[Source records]
■ ■ ■ ■ ■
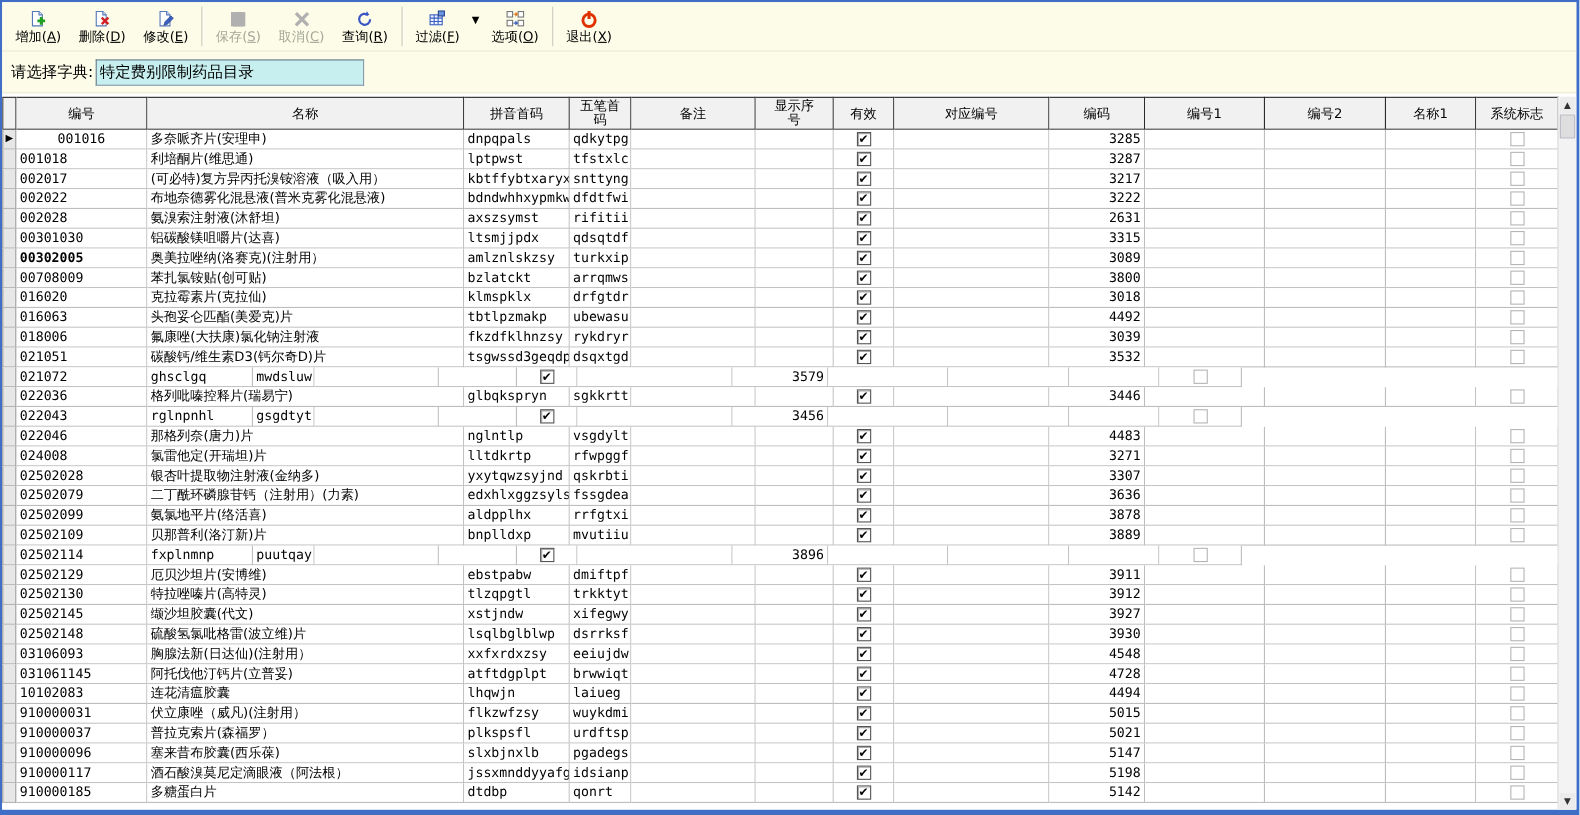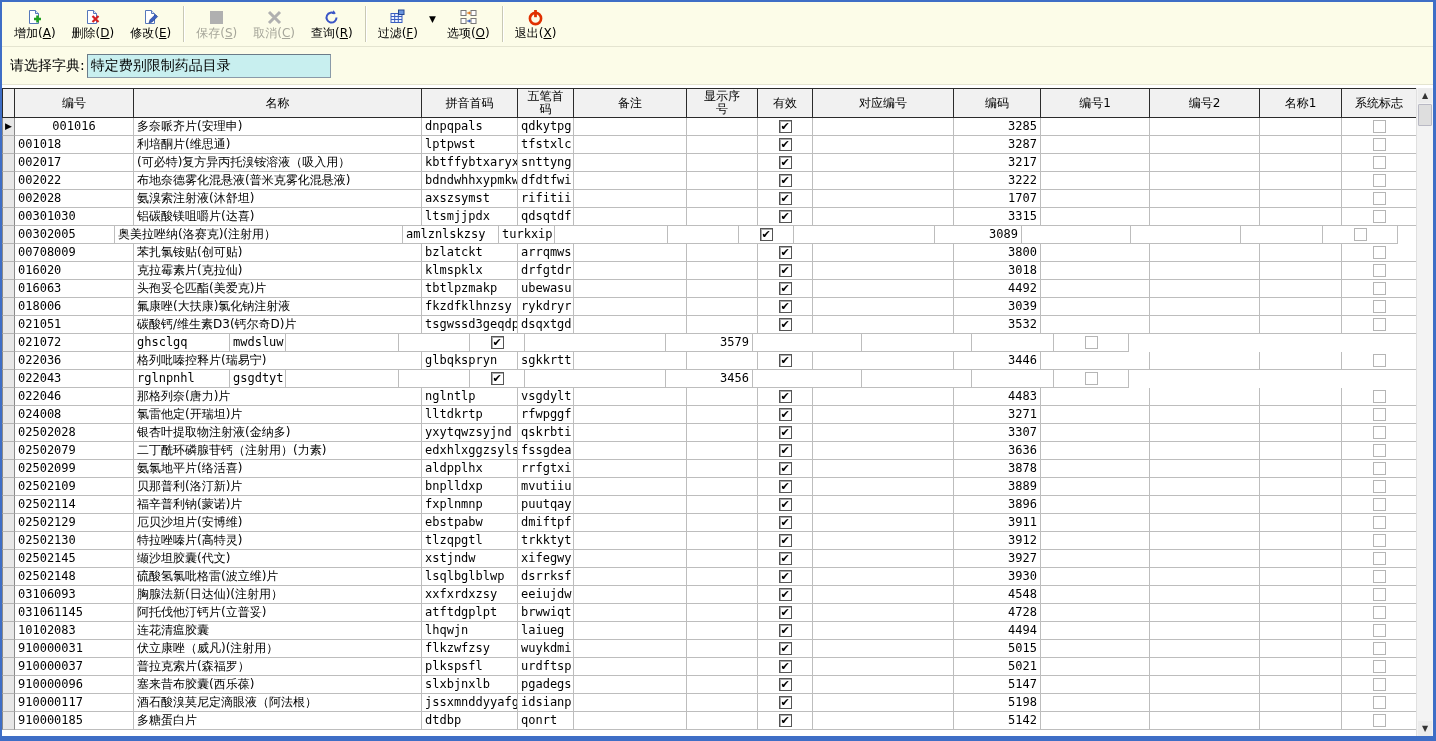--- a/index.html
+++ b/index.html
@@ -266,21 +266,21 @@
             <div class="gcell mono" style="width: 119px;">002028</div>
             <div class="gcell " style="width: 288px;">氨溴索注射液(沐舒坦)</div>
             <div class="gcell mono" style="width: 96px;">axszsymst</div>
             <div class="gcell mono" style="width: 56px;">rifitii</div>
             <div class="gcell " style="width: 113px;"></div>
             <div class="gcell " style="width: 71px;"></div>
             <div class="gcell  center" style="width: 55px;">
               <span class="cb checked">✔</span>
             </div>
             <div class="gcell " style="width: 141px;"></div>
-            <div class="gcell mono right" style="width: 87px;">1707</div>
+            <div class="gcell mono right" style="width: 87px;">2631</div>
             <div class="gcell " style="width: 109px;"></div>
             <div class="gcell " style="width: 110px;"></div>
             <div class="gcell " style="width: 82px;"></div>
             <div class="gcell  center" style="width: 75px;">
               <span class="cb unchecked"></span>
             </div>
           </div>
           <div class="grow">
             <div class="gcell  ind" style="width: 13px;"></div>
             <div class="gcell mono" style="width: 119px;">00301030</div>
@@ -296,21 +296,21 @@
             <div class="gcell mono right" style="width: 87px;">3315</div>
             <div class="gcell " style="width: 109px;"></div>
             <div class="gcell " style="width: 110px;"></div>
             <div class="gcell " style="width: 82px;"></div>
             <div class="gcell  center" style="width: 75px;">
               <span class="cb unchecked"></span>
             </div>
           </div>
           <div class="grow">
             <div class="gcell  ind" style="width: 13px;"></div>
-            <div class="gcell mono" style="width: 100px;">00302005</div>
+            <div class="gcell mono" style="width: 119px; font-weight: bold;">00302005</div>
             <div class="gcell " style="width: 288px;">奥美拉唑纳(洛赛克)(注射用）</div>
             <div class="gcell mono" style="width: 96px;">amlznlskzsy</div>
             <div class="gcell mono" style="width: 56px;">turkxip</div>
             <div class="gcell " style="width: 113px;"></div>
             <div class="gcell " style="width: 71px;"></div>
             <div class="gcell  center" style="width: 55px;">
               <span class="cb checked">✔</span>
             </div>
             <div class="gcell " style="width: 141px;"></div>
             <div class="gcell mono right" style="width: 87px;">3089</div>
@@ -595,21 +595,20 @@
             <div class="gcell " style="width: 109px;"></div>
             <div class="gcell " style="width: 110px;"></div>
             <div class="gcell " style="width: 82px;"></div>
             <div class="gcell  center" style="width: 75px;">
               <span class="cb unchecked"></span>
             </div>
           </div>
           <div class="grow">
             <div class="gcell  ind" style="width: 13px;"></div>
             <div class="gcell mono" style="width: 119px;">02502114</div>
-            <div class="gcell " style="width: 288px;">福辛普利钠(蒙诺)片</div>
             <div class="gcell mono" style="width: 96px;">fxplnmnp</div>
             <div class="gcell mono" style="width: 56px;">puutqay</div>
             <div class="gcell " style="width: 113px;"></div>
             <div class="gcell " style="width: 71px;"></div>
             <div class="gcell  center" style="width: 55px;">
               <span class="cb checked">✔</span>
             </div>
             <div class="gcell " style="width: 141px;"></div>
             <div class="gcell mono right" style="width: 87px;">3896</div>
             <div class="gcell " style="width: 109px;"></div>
■ ■ ■ ■ ■
# EXERCISE OBJECTIVE
Would you copy every entry exactly as it stands, leaving out the pictures?

# WRITTEN SOLUTION
--- a/index.html
+++ b/index.html
@@ -266,21 +266,21 @@
             <div class="gcell mono" style="width: 119px;">002028</div>
             <div class="gcell " style="width: 288px;">氨溴索注射液(沐舒坦)</div>
             <div class="gcell mono" style="width: 96px;">axszsymst</div>
             <div class="gcell mono" style="width: 56px;">rifitii</div>
             <div class="gcell " style="width: 113px;"></div>
             <div class="gcell " style="width: 71px;"></div>
             <div class="gcell  center" style="width: 55px;">
               <span class="cb checked">✔</span>
             </div>
             <div class="gcell " style="width: 141px;"></div>
-            <div class="gcell mono right" style="width: 87px;">1707</div>
+            <div class="gcell mono right" style="width: 87px;">2631</div>
             <div class="gcell " style="width: 109px;"></div>
             <div class="gcell " style="width: 110px;"></div>
             <div class="gcell " style="width: 82px;"></div>
             <div class="gcell  center" style="width: 75px;">
               <span class="cb unchecked"></span>
             </div>
           </div>
           <div class="grow">
             <div class="gcell  ind" style="width: 13px;"></div>
             <div class="gcell mono" style="width: 119px;">00301030</div>
@@ -296,21 +296,21 @@
             <div class="gcell mono right" style="width: 87px;">3315</div>
             <div class="gcell " style="width: 109px;"></div>
             <div class="gcell " style="width: 110px;"></div>
             <div class="gcell " style="width: 82px;"></div>
             <div class="gcell  center" style="width: 75px;">
               <span class="cb unchecked"></span>
             </div>
           </div>
           <div class="grow">
             <div class="gcell  ind" style="width: 13px;"></div>
-            <div class="gcell mono" style="width: 100px;">00302005</div>
+            <div class="gcell mono" style="width: 119px; font-weight: bold;">00302005</div>
             <div class="gcell " style="width: 288px;">奥美拉唑纳(洛赛克)(注射用）</div>
             <div class="gcell mono" style="width: 96px;">amlznlskzsy</div>
             <div class="gcell mono" style="width: 56px;">turkxip</div>
             <div class="gcell " style="width: 113px;"></div>
             <div class="gcell " style="width: 71px;"></div>
             <div class="gcell  center" style="width: 55px;">
               <span class="cb checked">✔</span>
             </div>
             <div class="gcell " style="width: 141px;"></div>
             <div class="gcell mono right" style="width: 87px;">3089</div>
@@ -595,21 +595,20 @@
             <div class="gcell " style="width: 109px;"></div>
             <div class="gcell " style="width: 110px;"></div>
             <div class="gcell " style="width: 82px;"></div>
             <div class="gcell  center" style="width: 75px;">
               <span class="cb unchecked"></span>
             </div>
           </div>
           <div class="grow">
             <div class="gcell  ind" style="width: 13px;"></div>
             <div class="gcell mono" style="width: 119px;">02502114</div>
-            <div class="gcell " style="width: 288px;">福辛普利钠(蒙诺)片</div>
             <div class="gcell mono" style="width: 96px;">fxplnmnp</div>
             <div class="gcell mono" style="width: 56px;">puutqay</div>
             <div class="gcell " style="width: 113px;"></div>
             <div class="gcell " style="width: 71px;"></div>
             <div class="gcell  center" style="width: 55px;">
               <span class="cb checked">✔</span>
             </div>
             <div class="gcell " style="width: 141px;"></div>
             <div class="gcell mono right" style="width: 87px;">3896</div>
             <div class="gcell " style="width: 109px;"></div>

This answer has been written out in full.